Correlation Between Laboratory and ReWalk Robotics
Can any of the company-specific risk be diversified away by investing in both Laboratory and ReWalk Robotics at the same time? Although using a correlation coefficient on its own may not help to predict future stock returns, this module helps to understand the diversifiable risk of combining Laboratory and ReWalk Robotics into the same portfolio, which is an essential part of the fundamental portfolio management process.

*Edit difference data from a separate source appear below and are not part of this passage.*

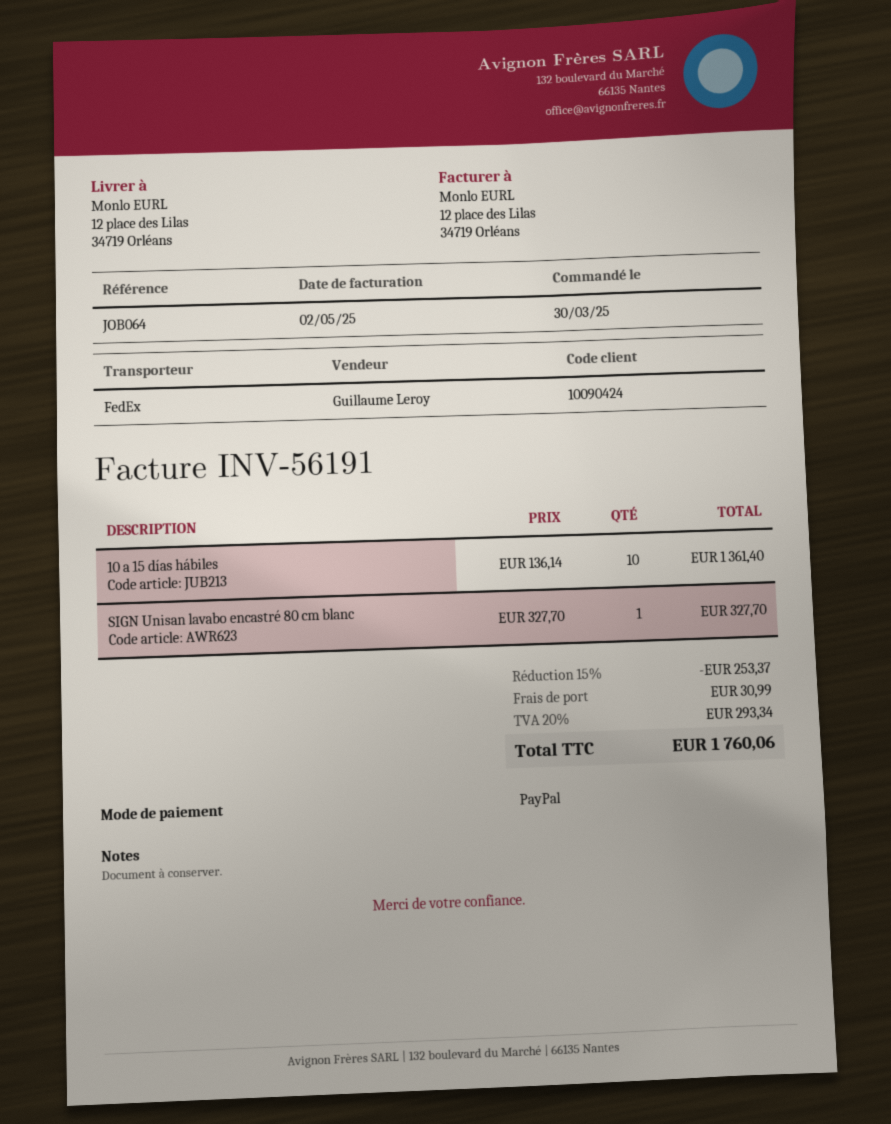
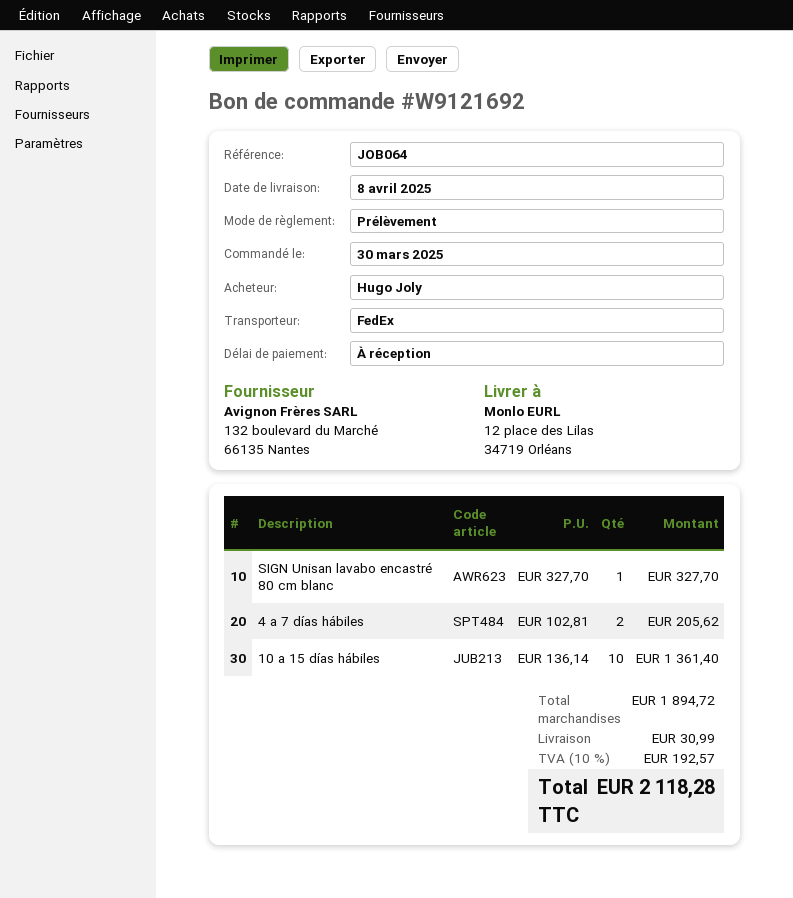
payment method: PayPal -> direct debit
4 a 7 días hábiles: none -> 2 x 102.81 = 205.62
discount: 15% = 253.37 -> none
tax: 20% = 293.34 -> 10% = 192.57
total: 1760.06 -> 2118.28

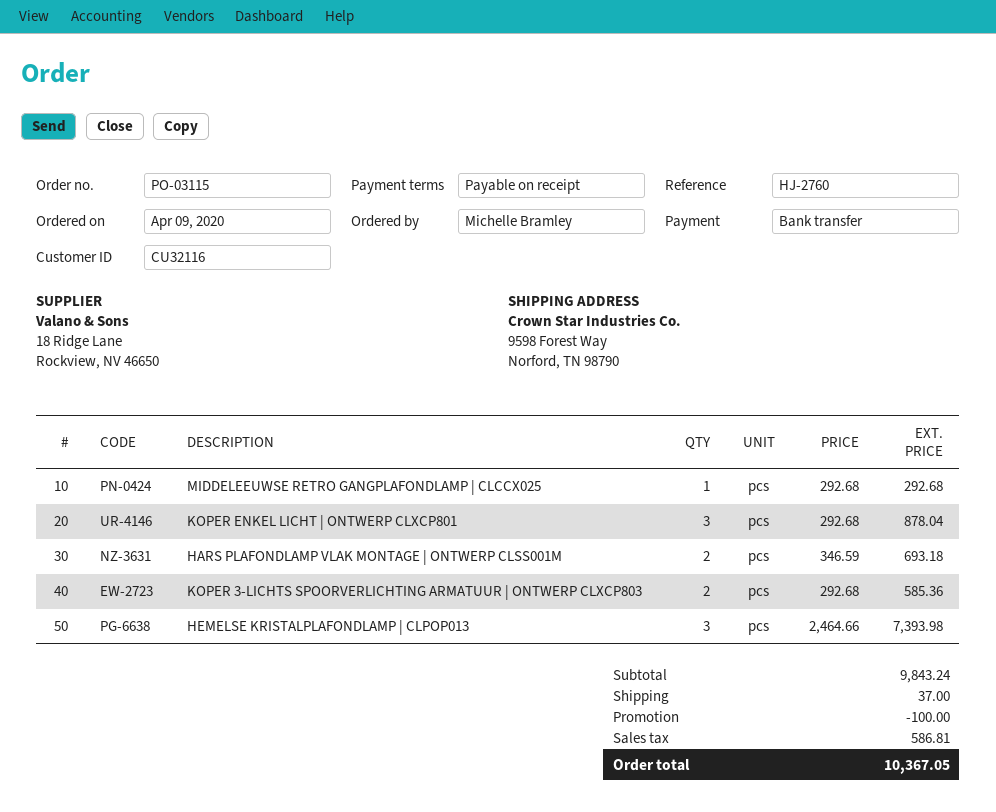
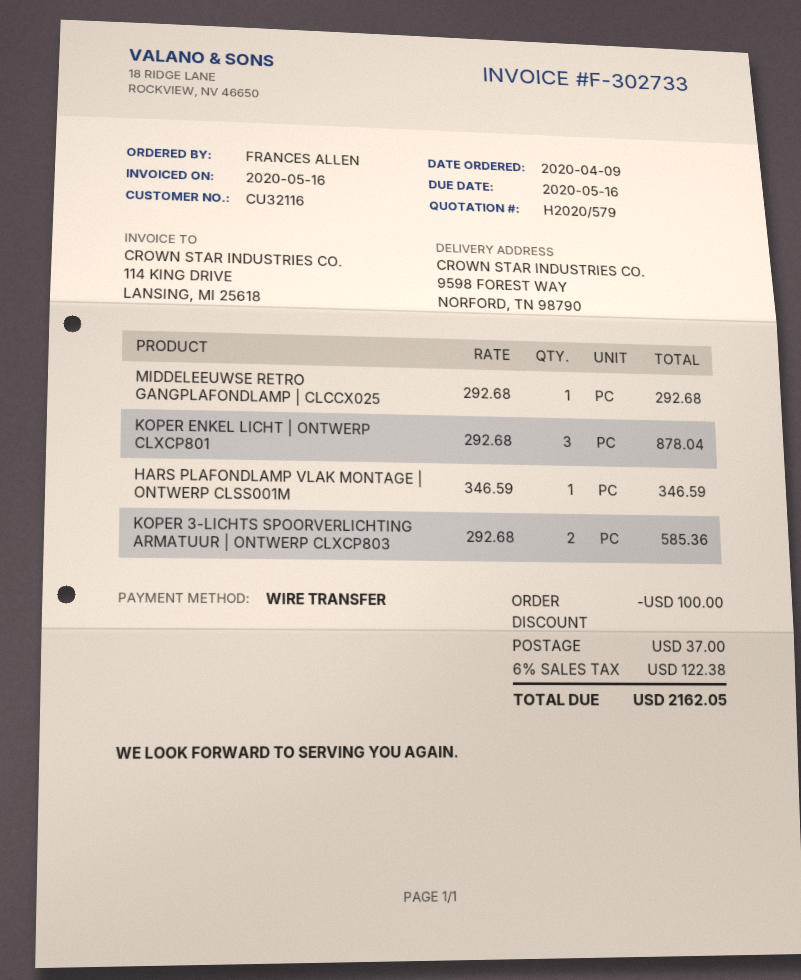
ordered by: Michelle Bramley -> FRANCES ALLEN
HARS PLAFONDLAMP VLAK MONTAGE | ONTWERP CLSS001M: 2 x 346.59 = 693.18 -> 1 x 346.59 = 346.59
HEMELSE KRISTALPLAFONDLAMP | CLPOP013: 3 x 2464.66 = 7393.98 -> none
tax: 586.81 -> 122.38
total: 10367.05 -> 2162.05

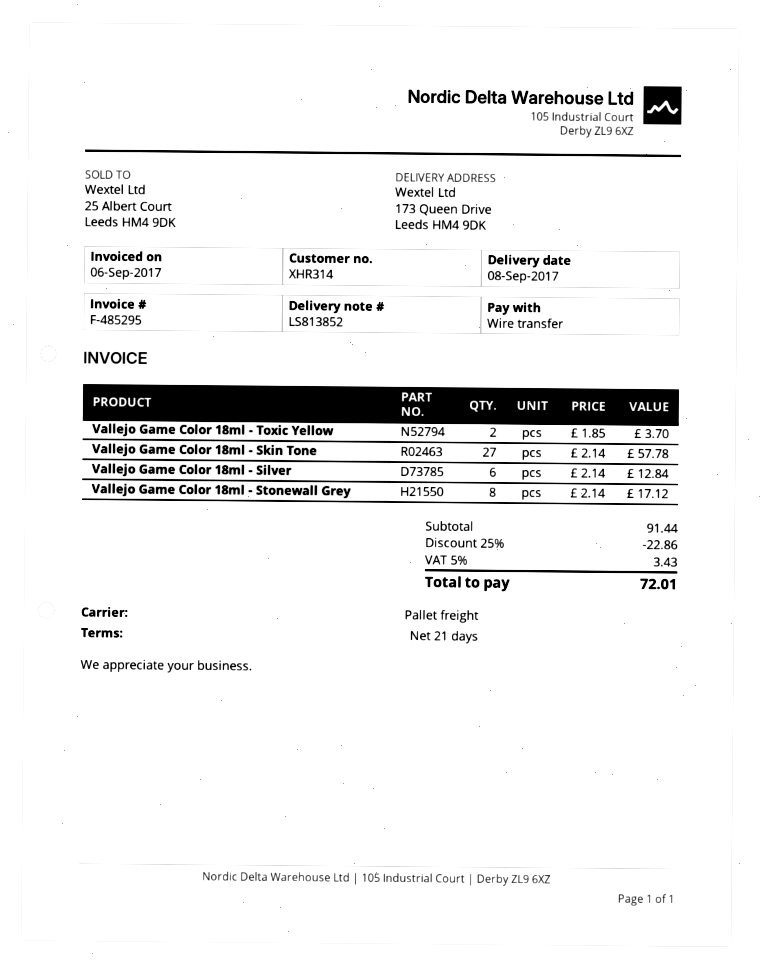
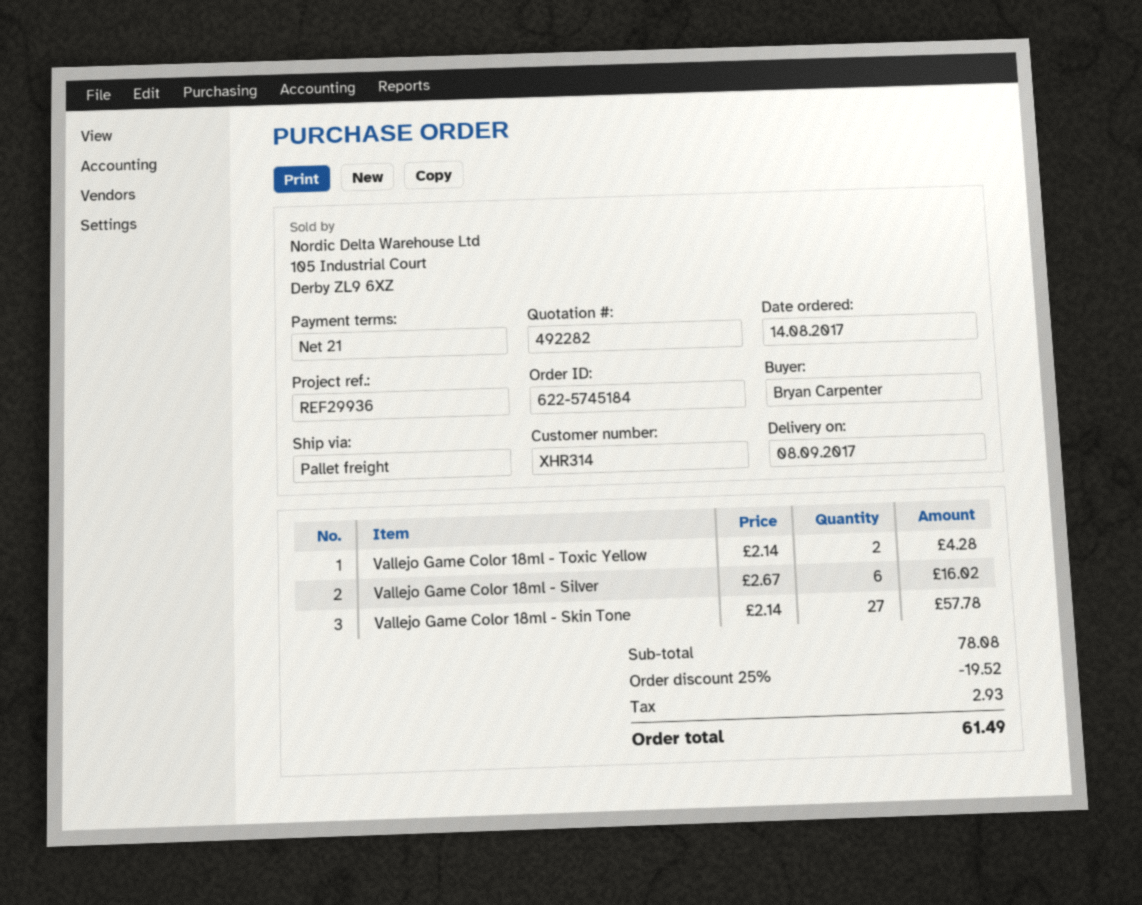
Vallejo Game Color 18ml - Toxic Yellow: 2 x 1.85 = 3.70 -> 2 x 2.14 = 4.28
Vallejo Game Color 18ml - Silver: 6 x 2.14 = 12.84 -> 6 x 2.67 = 16.02
Vallejo Game Color 18ml - Stonewall Grey: 8 x 2.14 = 17.12 -> none
subtotal: 91.44 -> 78.08
discount: 25% = 22.86 -> 25% = 19.52
tax: 3.43 -> 2.93
total: 72.01 -> 61.49

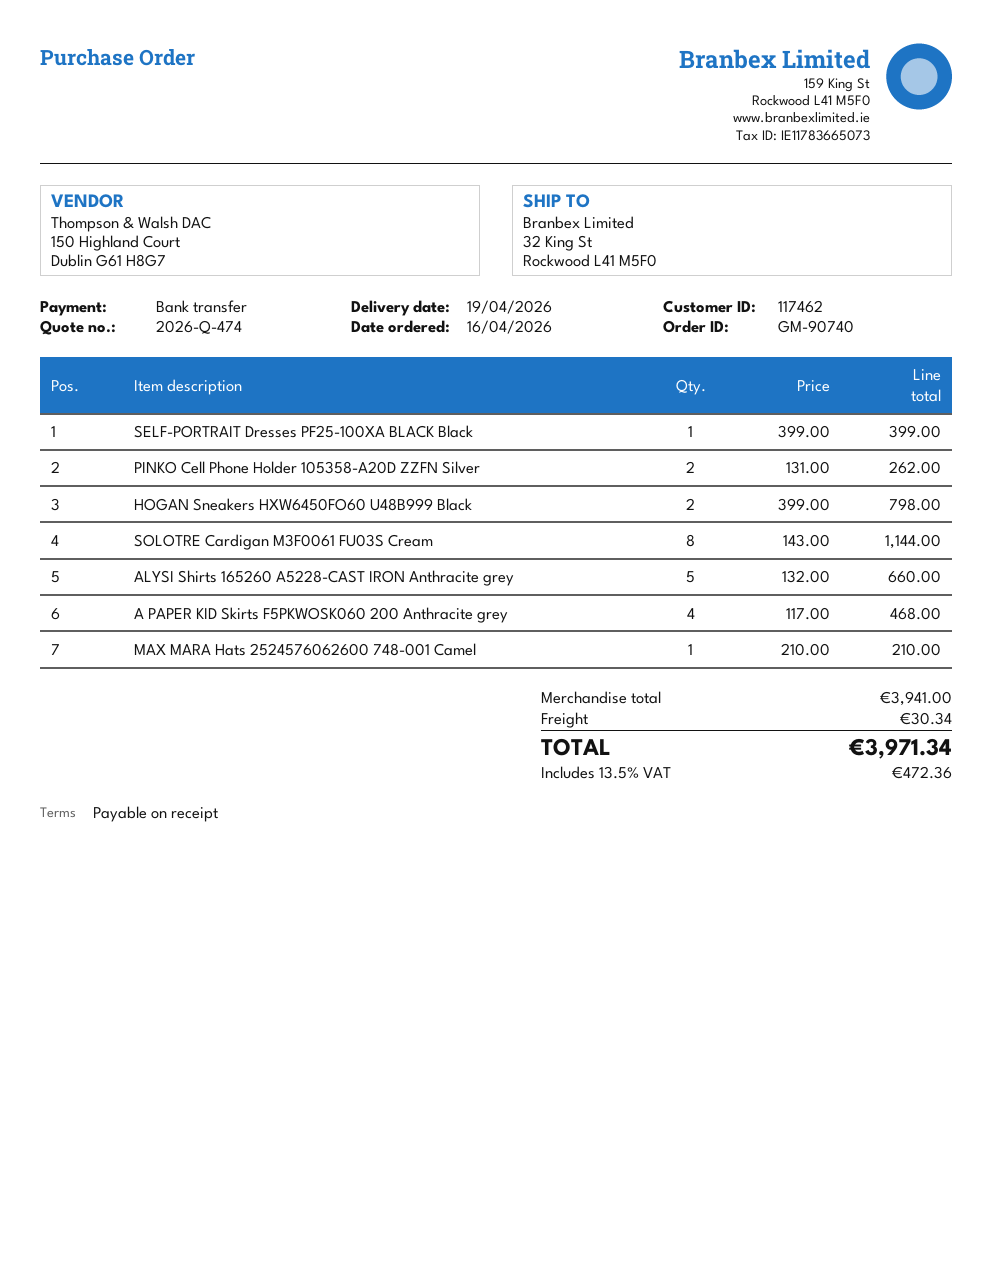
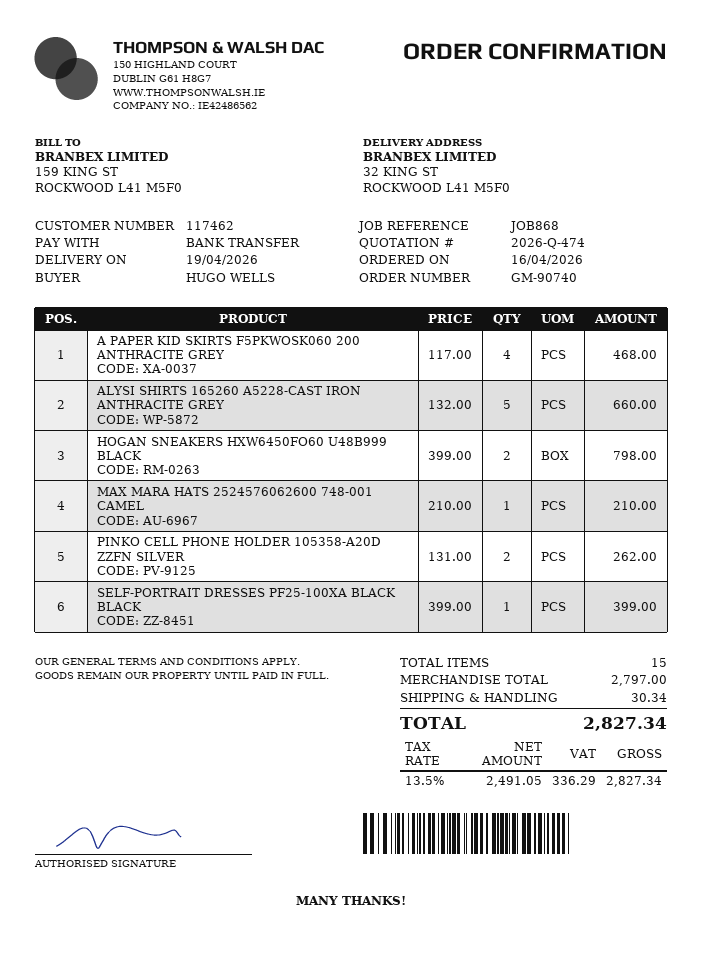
SOLOTRE Cardigan M3F0061 FU03S Cream: 8 x 143.00 = 1144.00 -> none
subtotal: 3941.00 -> 2797.00
tax: 13.5% = 472.36 -> 13.5% = 336.29
total: 3971.34 -> 2827.34

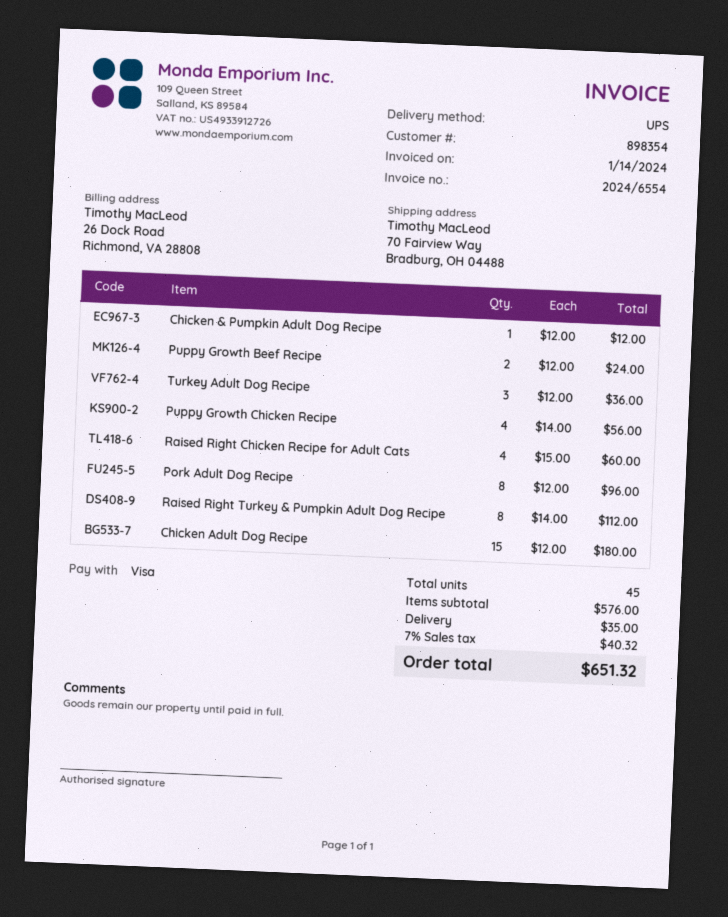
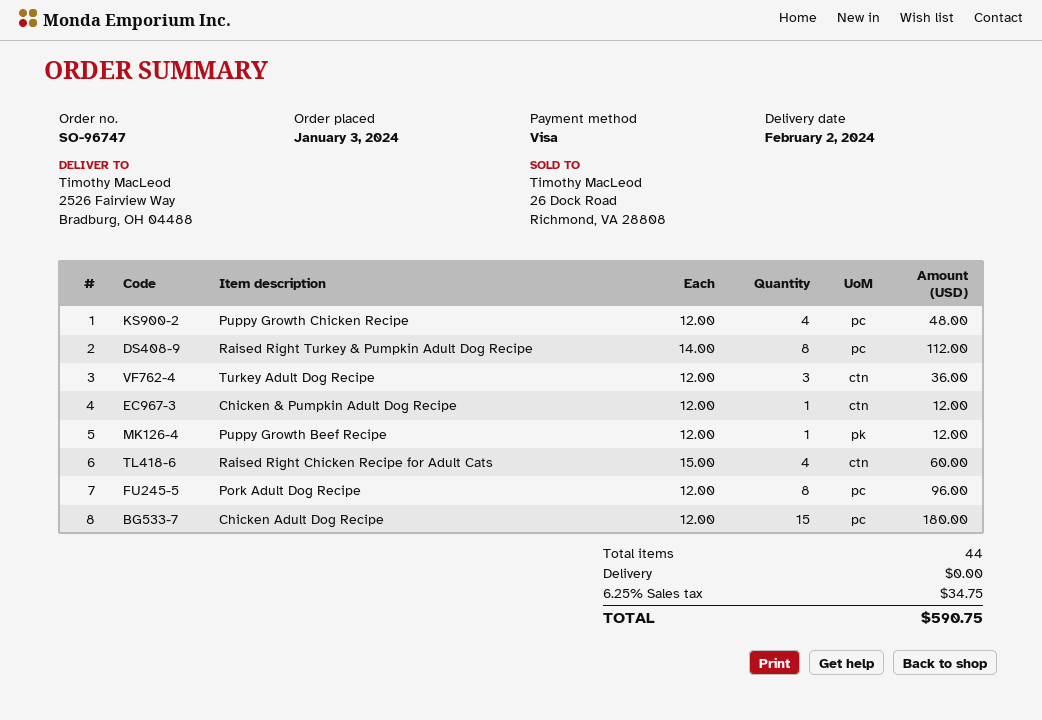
ship to: 70 Fairview Way, Bradburg, OH 04488 -> 2526 Fairview Way, Bradburg, OH 04488
Puppy Growth Beef Recipe: 2 x 12.00 = 24.00 -> 1 x 12.00 = 12.00
Puppy Growth Chicken Recipe: 4 x 14.00 = 56.00 -> 4 x 12.00 = 48.00
total quantity: 45 -> 44
shipping: 35.00 -> 0.00
tax: 7% = 40.32 -> 6.25% = 34.75
total: 651.32 -> 590.75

By analyzing existing cross correlation between Laboratory of and ReWalk Robotics, you can compare the effects of market volatilities on Laboratory and ReWalk Robotics and check how they will diversify away market risk if combined in the same portfolio for a given time horizon. You can also utilize pair trading strategies of matching a long position in Laboratory with a short position of ReWalk Robotics. Check out your portfolio center. Please also check ongoing floating volatility patterns of Laboratory and ReWalk Robotics.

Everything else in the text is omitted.